Vista de una de las salas de la exposición
La última vez que el público madrileño pudo contemplar las pinturas de Miguel Ángel Campano (Madrid, 1948) fue hace tres años con motivo de la colectiva Idea: Pintura-Fuerza, en el Palacio de Velázquez, la misma sede que acogió, en 1999, la retrospectiva que le dedicó el Museo Reina Sofía. Fueron dos muestras parciales aunque potentes y convincentes, como la que ahora ofrece la galería Fernández-Braso en Madrid. Hay que reconocerle el mérito a este espacio de tener entre sus filas a varios de los pintores y escultores más relevantes surgidos en los años 70, como Soledad Sevilla, Gerardo Delgado y Miquel Navarro, entre ellos.Campano reúne en su producción algunos de los rasgos principales que distinguen a los artistas que desde el principio optaron por la práctica de la pintura. Una decisión que ni ignoraba la existencia de otras prácticas, incluidas las conceptuales o de activismo político, ni fue entendida jamás como continuidad obediente de una tradición, sino como una elección libre con un objetivo tan claro como indefinido: ¿qué se puede pintar todavía tras la experiencia de las vanguardias y las postvanguardias?
El primero de todos, enunciado en el título de la exposición, es la indistinción entre abstracción y figuración o, dicho de otro modo, el empleo de ambas vías para la configuración de una pintura que se alimentaba tanto del diálogo con otras pinturas precedentes y contemporáneas, como con su contacto inmediato y directo con la realidad.
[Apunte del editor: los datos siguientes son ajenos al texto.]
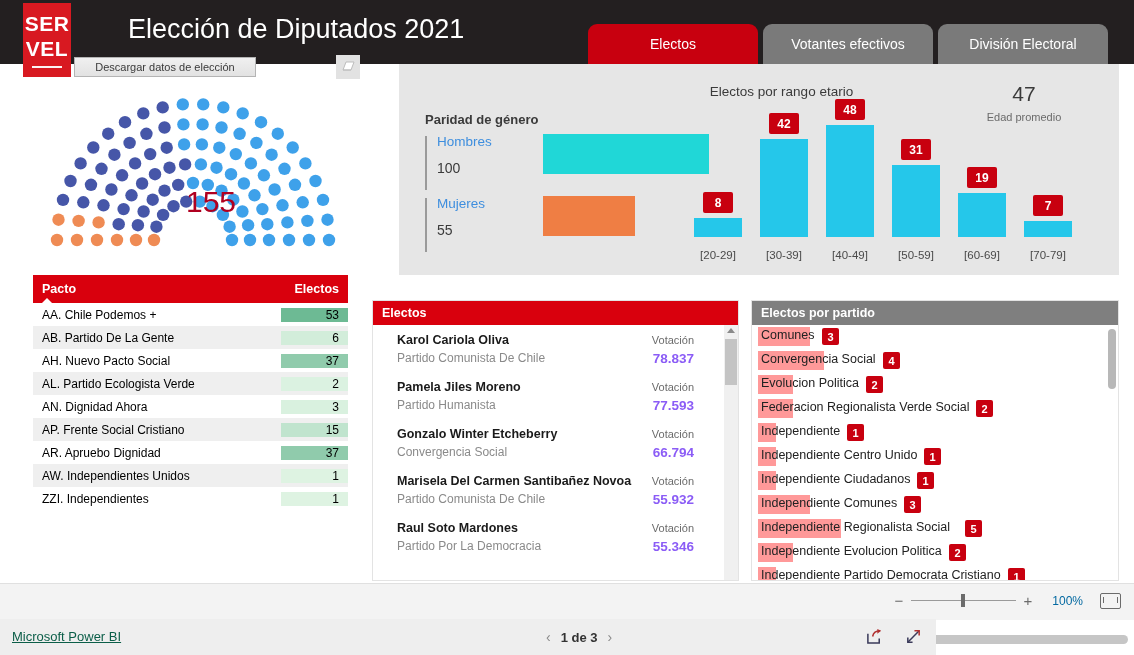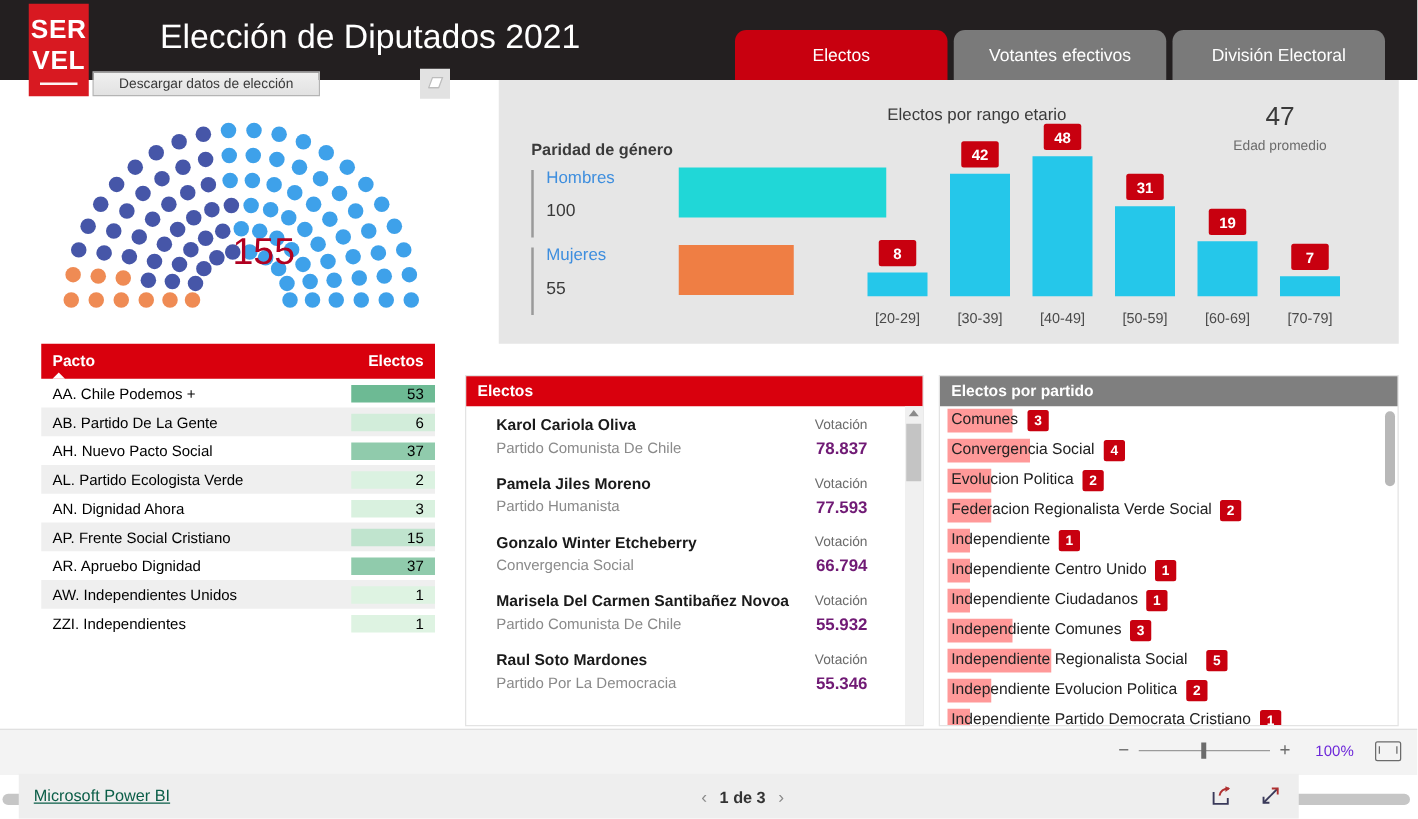--- a/index.html
+++ b/index.html
@@ -154,7 +154,7 @@
   .elector .nm{font-size:12.5px;font-weight:bold;color:#1a1a1a;}
   .elector .pt{font-size:12px;color:#8a8a8a;margin-top:4px;}
   .elector .vot-lbl{position:absolute;right:44px;top:9px;font-size:11px;color:#6b6b6b;}
-  .elector .vot-val{position:absolute;right:44px;top:26px;font-size:13.5px;color:#701a75;font-weight:bold;}
+  .elector .vot-val{position:absolute;right:44px;top:26px;font-size:13.5px;color:#8b5cf6;font-weight:bold;}
 
   .vscroll{
     position:absolute;right:0;top:24px;width:14px;bottom:0;background:#f0f0f0;

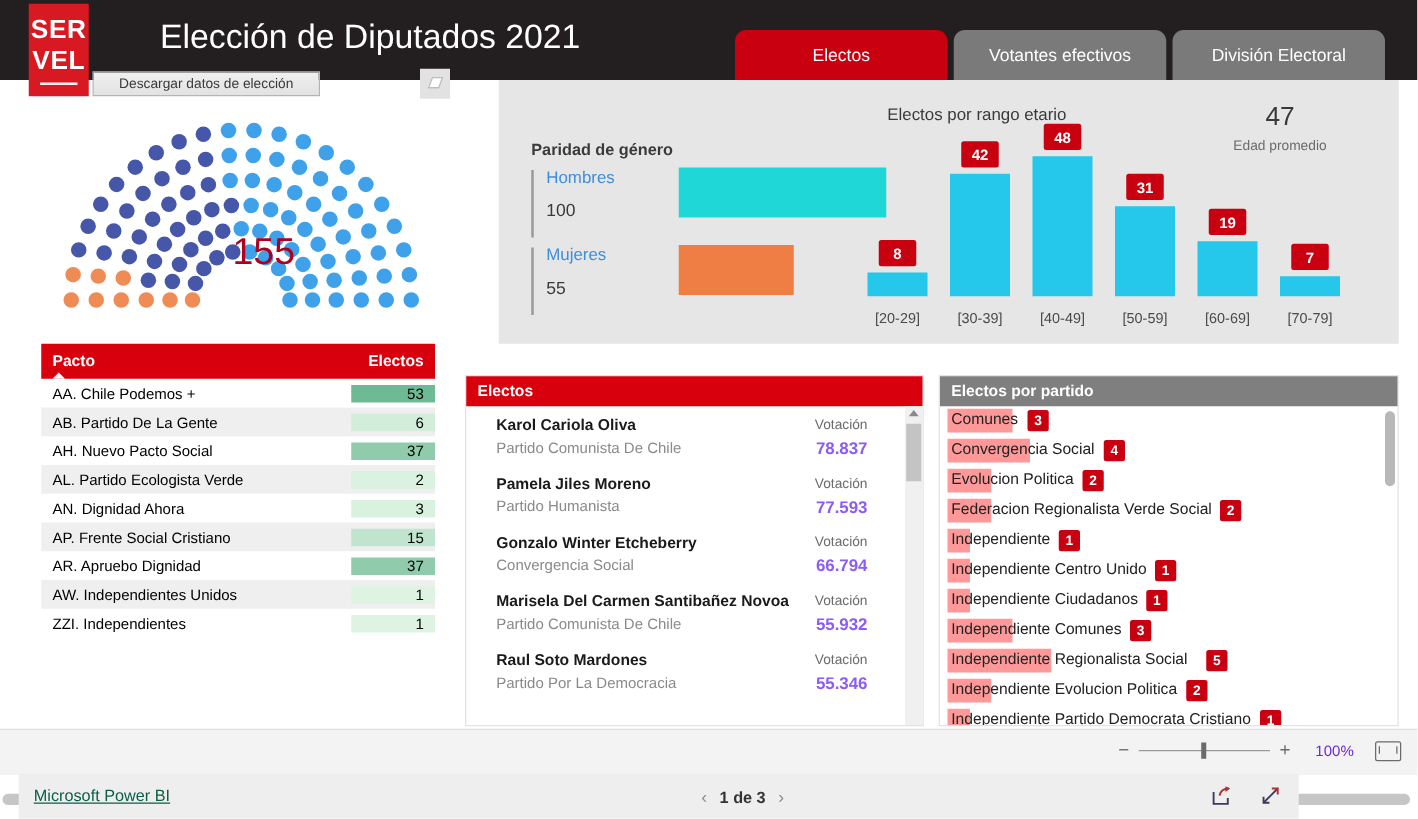--- a/index.html
+++ b/index.html
@@ -215,7 +215,7 @@
   .zoom-thumb{
     position:absolute;left:50px;top:-6px;width:4px;height:13px;background:#6b6b6b;
   }
-  .zoom-pct{font-size:12px;color:#6d28d9;margin-left:14px;width:34px;text-align:right;}
+  .zoom-pct{font-size:12px;color:#0369a1;margin-left:14px;width:34px;text-align:right;}
   .fit-btn{
     margin-left:17px;width:19px;height:14px;border:1px solid #6b6b6b;border-radius:2px;
     position:relative;cursor:pointer;

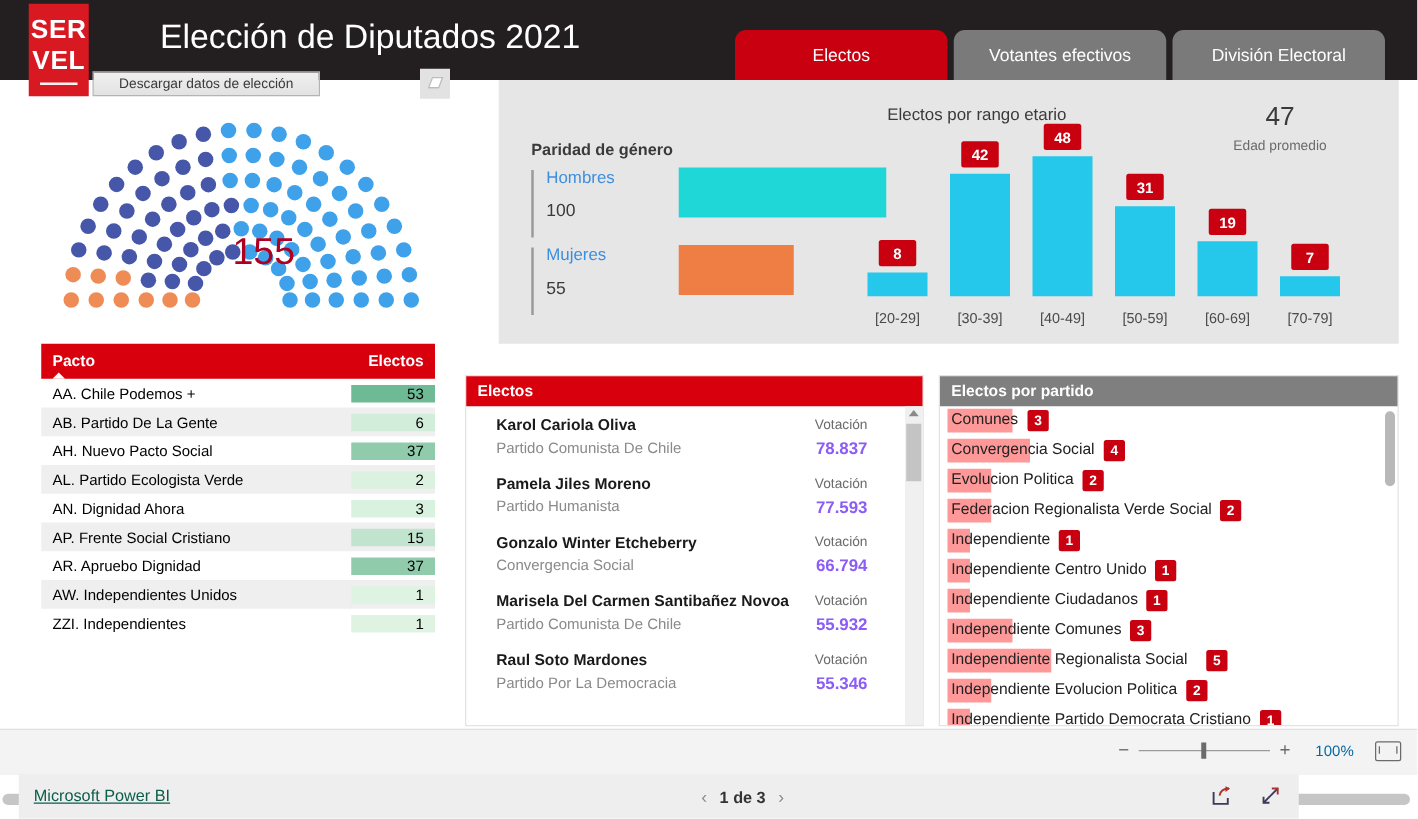--- a/index.html
+++ b/index.html
@@ -229,9 +229,8 @@
 
   
   .footer{
-    position:absolute;left:0;top:619px;width:1024px;height:36px;
+    position:absolute;left:0;top:619px;width:936px;height:36px;
     background:#eeeeee;
-    margin-left:15px;
   }
   .pbi-link{
     position:absolute;left:12px;top:10px;font-size:13px;color:#0b5e48;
Fueron y son pintores cultos, buenos conocedores de la historia y del presente del arte. En el caso de Campano, (en la muestra hay suficientes ejemplos), asistimos a la conciliación de la herencia cultural francesa (Poussin, Delacroix, Manet, Cézanne, Picasso y Juan Gris) con el protagonismo biográfico y mítico del expresionismo abstracto norteamericano, vía Jackson Pollock, Robert Motherwell y José Guerrero.
Un hecho decisivo fue la relación del artista con la pintura pleine air, pues nunca tuvo reparos en someterse a la experiencia cézanniana, ya fuese en los mismos paisajes que el maestro de Aix, o en los de distintos enclaves de la isla de Mallorca. La exposición se abre precisamente con cuatro de esos paisajes, dos de 1984 y dos de 1988. Estos últimos certifican la maleabilidad estilística del artista: mientras uno se adentra en el lenguaje cubista, el otro se diría casi naturalista. Viendo estos cuadros se acentúa todavía más otro paisaje, de la misma fecha, en naranjas encendidos, pincelada ancha, tan rápida como decidida, que cuelga en una pared frontera.
Aunque sólo uno lleva ese título creo reconocer dos Omphalos de tratamiento absolutamente diverso, de un trazo aéreo el así nombrado y más denso, casi matérico, con pinceladas como surcos en el pigmento el segundo, Sin título, que luce una muy picassiana fecha concreta de realización: 12.1.85.
Un extraordinario bodegón fechado en 1986, con su grueso dibujo en líneas negras sobre el fondo esmeralda que caracteriza el cuadro sirve de contrapeso formal a otros más tardíos, de principios de los años 90 y que se enmarcan en el seno de una de las series más numerosas del artista y de la que hay en la exposición un buen puñado de ejemplos. Ruthz y Booz proceden del análisis y la transformación del paisaje y las figuras de El Verano, de Nicolas Poussin.
Por último, tres rutilantes ejemplos de obras bautizadas por Santiago Olmo como Serie Negra, las tres de 1993 y gran formato, en las que se desliza otro tipo de diálogo, el que mantiene con Malevich, Ellsworth Kelly o Richard Serra y que de algún modo alude a otro tipo de respuesta a la pregunta de qué es posible pintar hoy. Nada, ya sólo cabe pintar nada, pero pintando.